Oxidative Stress as a Regulatory Checkpoint in the Production of Antiphospholipid Autoantibodies: The Protective Role of NRF2 Pathway
, Elisabetta Profumo 2, Antonella Capozzi 1, Serena Recalchi 1, Gloria Riitano 1, Benedetta Di Veroli 2, Luciano Saso 3 and Brigitta Buttari 2,*
Jose Delgado Alves
Yuichiro Fujieda
Nathalie Bardin
Round 1
Reviewer 1 Report
This is a comprehensive review on the importance of oxidative stress in APS. The paper is well balanced and addresses the most important issues regarding this subject.

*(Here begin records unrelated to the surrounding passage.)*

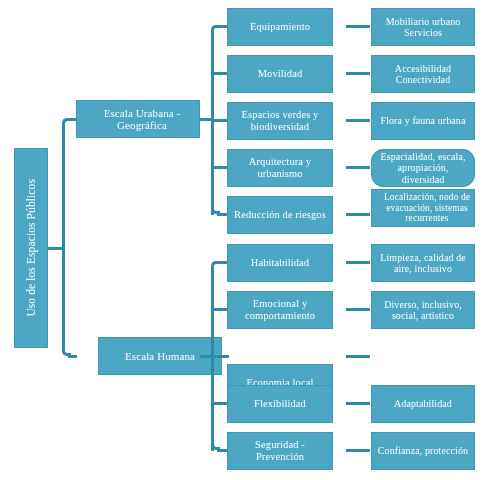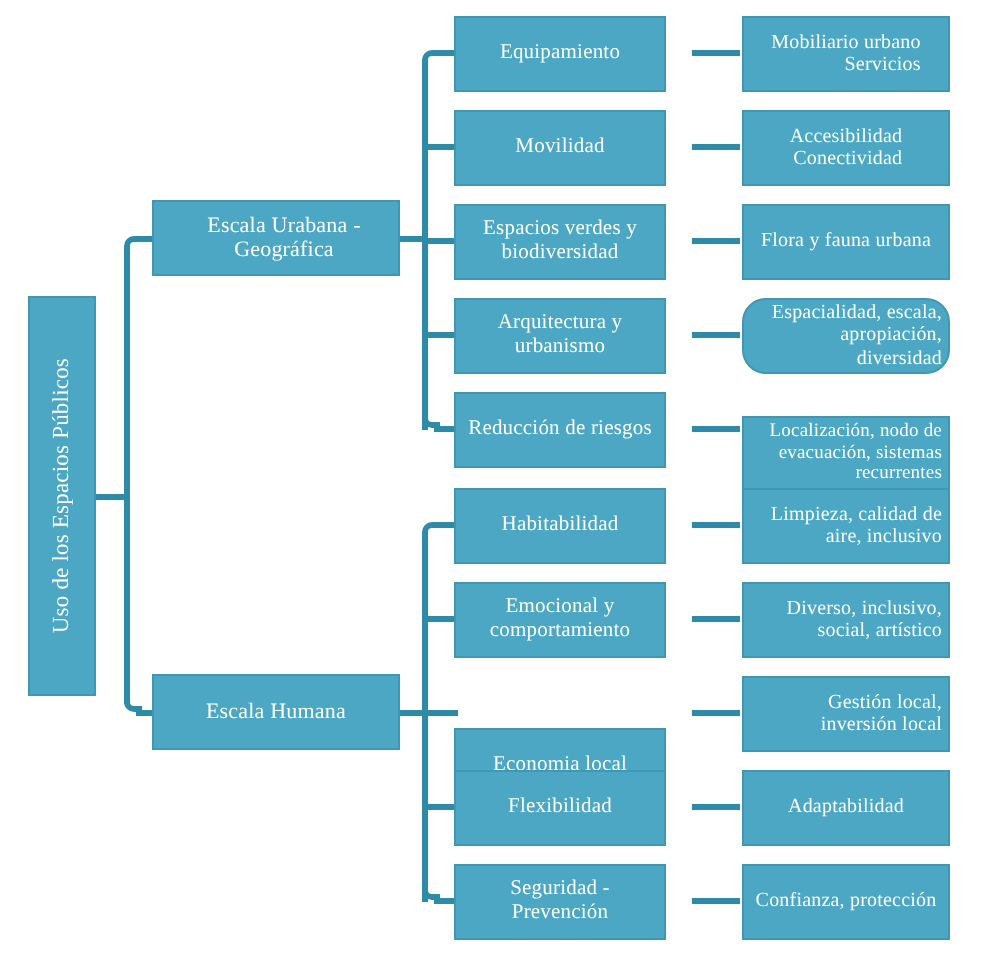--- a/index.html
+++ b/index.html
@@ -56,37 +56,36 @@
   }
 
   
   .node.branch {
     left: 76px;
     width: 124px;
     height: 38px;
     font-size: 11px;
   }
   .node.branch.b0 { top: 100px; padding-left: 8px; }
-  .node.branch.b1 { top: 337px; }
+  .node.branch.b1 { top: 337px; margin-left: 22px; }
 
   
   .node.mid {
     left: 227px;
     width: 106px;
     height: 38px;
     font-size: 10.5px;
   }
 
   
   .node.leaf {
     left: 371px;
     width: 104px;
     height: 38px;
     font-size: 10px;
-    text-align: right;
   }
 
   
   .conn {
     position: absolute;
     background: #2e8ba8;
   }
   .conn.h { height: 3px; }
   .conn.v { width: 3px; }
 
@@ -164,21 +163,21 @@
   <div class="node leaf" style="top:55px;">
     <span style="white-space:pre-line;">Accesibilidad
 Conectividad</span>
   </div>
   <div class="node leaf" style="top:102px;">
     <span>Flora y fauna urbana</span>
   </div>
   <div class="node leaf" style="top:149px;border-radius:12px;">
     <span>Espacialidad, escala, apropiación, diversidad</span>
   </div>
-  <div class="node leaf" style="top:208px; font-size:9.5px;padding-left:8px;">
+  <div class="node leaf" style="top:189px; font-size:9.5px;padding-left:8px;">
     <span>Localización, nodo de evacuación, sistemas recurrentes</span>
   </div>
 
   <div class="node branch b1">
     <span>Escala Humana</span>
   </div>
 
   <div class="conn h" style="left:200px; top:355px; width:14px;"></div>
 
   <div class="elbow tl" style="left:211px; top:261px;"></div>
@@ -212,23 +211,20 @@
   <div class="conn h" style="left:346px; top:355px; width:24px;"></div>
   <div class="conn h" style="left:346px; top:402px; width:24px;"></div>
   <div class="conn h" style="left:346px; top:449px; width:24px;"></div>
 
   <div class="node leaf" style="top:244px;">
     <span>Limpieza, calidad de aire, inclusivo</span>
   </div>
   <div class="node leaf" style="top:291px;">
     <span>Diverso, inclusivo, social, artístico</span>
   </div>
-  <div class="node leaf" style="top:338px;">
-    <span>Gestión local, inversión local</span>
-  </div>
   <div class="node leaf" style="top:385px;">
     <span>Adaptabilidad</span>
   </div>
   <div class="node leaf" style="top:432px;">
     <span>Confianza, protección</span>
   </div>
 
 </div>
 
 </body></html>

Line 131 - there is a typo: "autoanti-bodies"
Author Response
We thank the reviewer for her/his useful suggestion.
Reviewer 2 Report
This manuscript reviews the role of oxidative stress in APS and its impact on the production of antiphospholipid autoantibodies. It discusses the involvement of oxidative stress in APS progression, the biomarkers of thrombosis risk, and the post-translational modifications of antigens associated with APS. The review also highlights the potential of food supplements and NRF2 activators as therapeutic approaches to reduce APS-related complications.
This manuscript is overlapped with the previous authors’ review paper.(https://www.ncbi.nlm.nih.gov/pmc/articles/PMC8615138/)

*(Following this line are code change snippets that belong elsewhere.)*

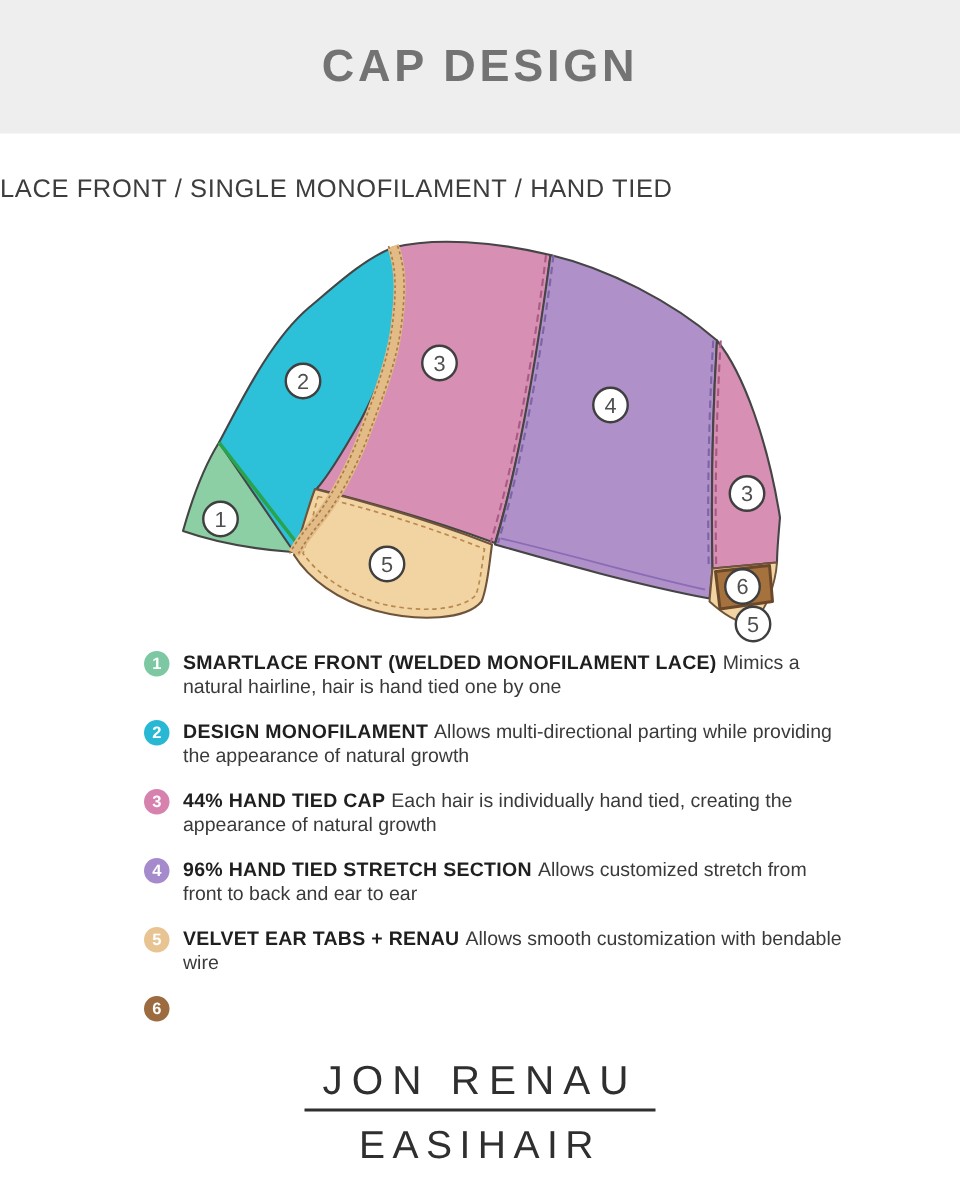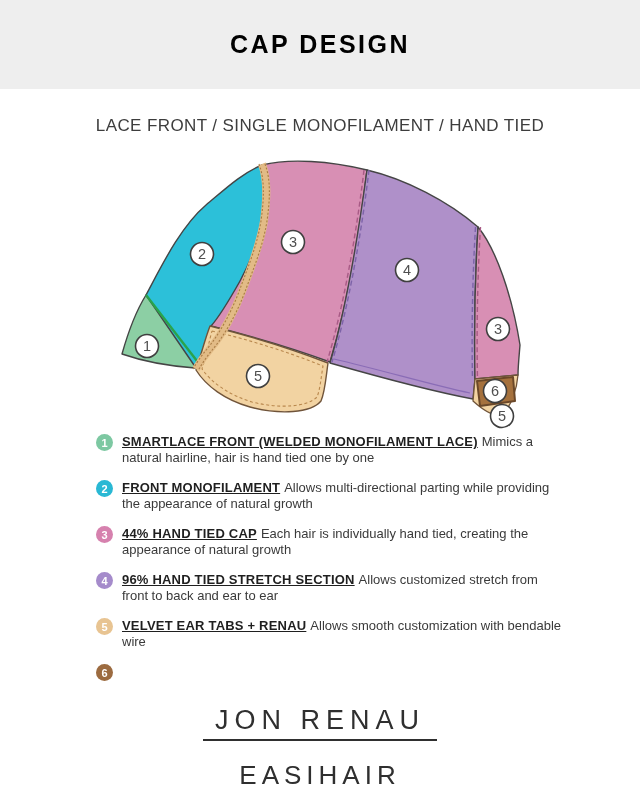--- a/index.html
+++ b/index.html
@@ -6,43 +6,43 @@
   body{
     width:640px;height:800px;background:#ffffff;
     font-family:"Liberation Sans",sans-serif;
     overflow:hidden;
   }
   .band{
     background:#eeeeee;height:89px;
     display:flex;align-items:center;justify-content:center;
   }
   .band h1{
-    margin:0;font-size:25px;font-weight:700;color:#000000;letter-spacing:2.5px;
+    margin:0;font-size:30px;font-weight:700;color:#737373;letter-spacing:2.5px;
   }
   .subtitle{
-    margin-top:27px;text-align:center;
+    margin-top:27px;
     font-size:17px;color:#3d3d3d;letter-spacing:0.4px;
   }
   .diagram{width:440px;height:282px;margin:13px auto 0;}
   .legend{margin:3px 0 0 96px;width:468px;}
   .legend-item{display:flex;gap:9px;margin-bottom:14px;align-items:flex-start;}
   .dot{
     flex:0 0 auto;width:17px;height:17px;border-radius:50%;
     color:#ffffff;font-size:11px;font-weight:700;
     display:flex;align-items:center;justify-content:center;margin-top:0px;
   }
   .legend-item p{margin:0;font-size:13px;line-height:16px;color:#3a3a3a;}
-  .legend-item b{color:#1f1f1f;letter-spacing:0.2px;text-decoration:underline;}
+  .legend-item b{color:#1f1f1f;letter-spacing:0.2px;}
   .legend-desc{margin-left:4px;}
   .footer{margin-top:24px;text-align:center;color:#2f2f2f;}
   .brand-top{
     display:inline-block;font-size:27px;letter-spacing:6px;
     padding:0 12px 3px;border-bottom:2px solid #2f2f2f;white-space:nowrap;
   }
-  .brand-bottom{font-size:26px;letter-spacing:5px;margin-top:19px;text-align:center;}
+  .brand-bottom{font-size:26px;letter-spacing:5px;margin-top:7px;text-align:center;}
   svg text.callout-num{
     font-family:"Liberation Sans",sans-serif;font-size:14.5px;fill:#4f4f4f;
   }
 </style>
 </head>
 <body>
 
 <header class="band">
   <h1>CAP DESIGN</h1>
 </header>
@@ -120,21 +120,21 @@
   </svg>
 </div>
 
 <div class="legend">
   <div class="legend-item">
     <span class="dot" style="background-color: rgb(125, 200, 162);">1</span>
     <p><b>SMARTLACE FRONT (WELDED MONOFILAMENT LACE)</b><span class="legend-desc">Mimics a natural hairline, hair is hand tied one by one</span></p>
   </div>
   <div class="legend-item">
     <span class="dot" style="background-color: rgb(41, 184, 212);">2</span>
-    <p><b>FRONT MONOFILAMENT</b><span class="legend-desc">Allows multi-directional parting while providing the appearance of natural growth</span></p>
+    <p><b>DESIGN MONOFILAMENT</b><span class="legend-desc">Allows multi-directional parting while providing the appearance of natural growth</span></p>
   </div>
   <div class="legend-item">
     <span class="dot" style="background-color: rgb(214, 129, 174);">3</span>
     <p><b>44% HAND TIED CAP</b><span class="legend-desc">Each hair is individually hand tied, creating the appearance of natural growth</span></p>
   </div>
   <div class="legend-item">
     <span class="dot" style="background-color: rgb(165, 139, 203);">4</span>
     <p><b>96% HAND TIED STRETCH SECTION</b><span class="legend-desc">Allows customized stretch from front to back and ear to ear</span></p>
   </div>
   <div class="legend-item">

In this manuscript, the focus on NRF2 and antibody production is different from the previous paper, but the first half of the paper is similar to what they wrote before without mentioning NRF2. Also, although Figure 1 shows the pathogenesis, clinical manifestations, and future prospects of APS with a focus on NRF2, platelets and complement are not mentioned in the text.
Many parts of the text have nothing to do with the title or aim. Moreover, comprehensive details concerning the interplay between NRf2 and the pathogenesis of APS are absent.
Specific comments
1. Given the focus on antibody production, it would be pertinent to include a figure elucidating the connection between antibody production and oxidative stress.
Author Response
In this manuscript, the focus on NRF2 and antibody production is different from the previous paper, but the first half of the paper is similar to what they wrote before without mentioning NRF2.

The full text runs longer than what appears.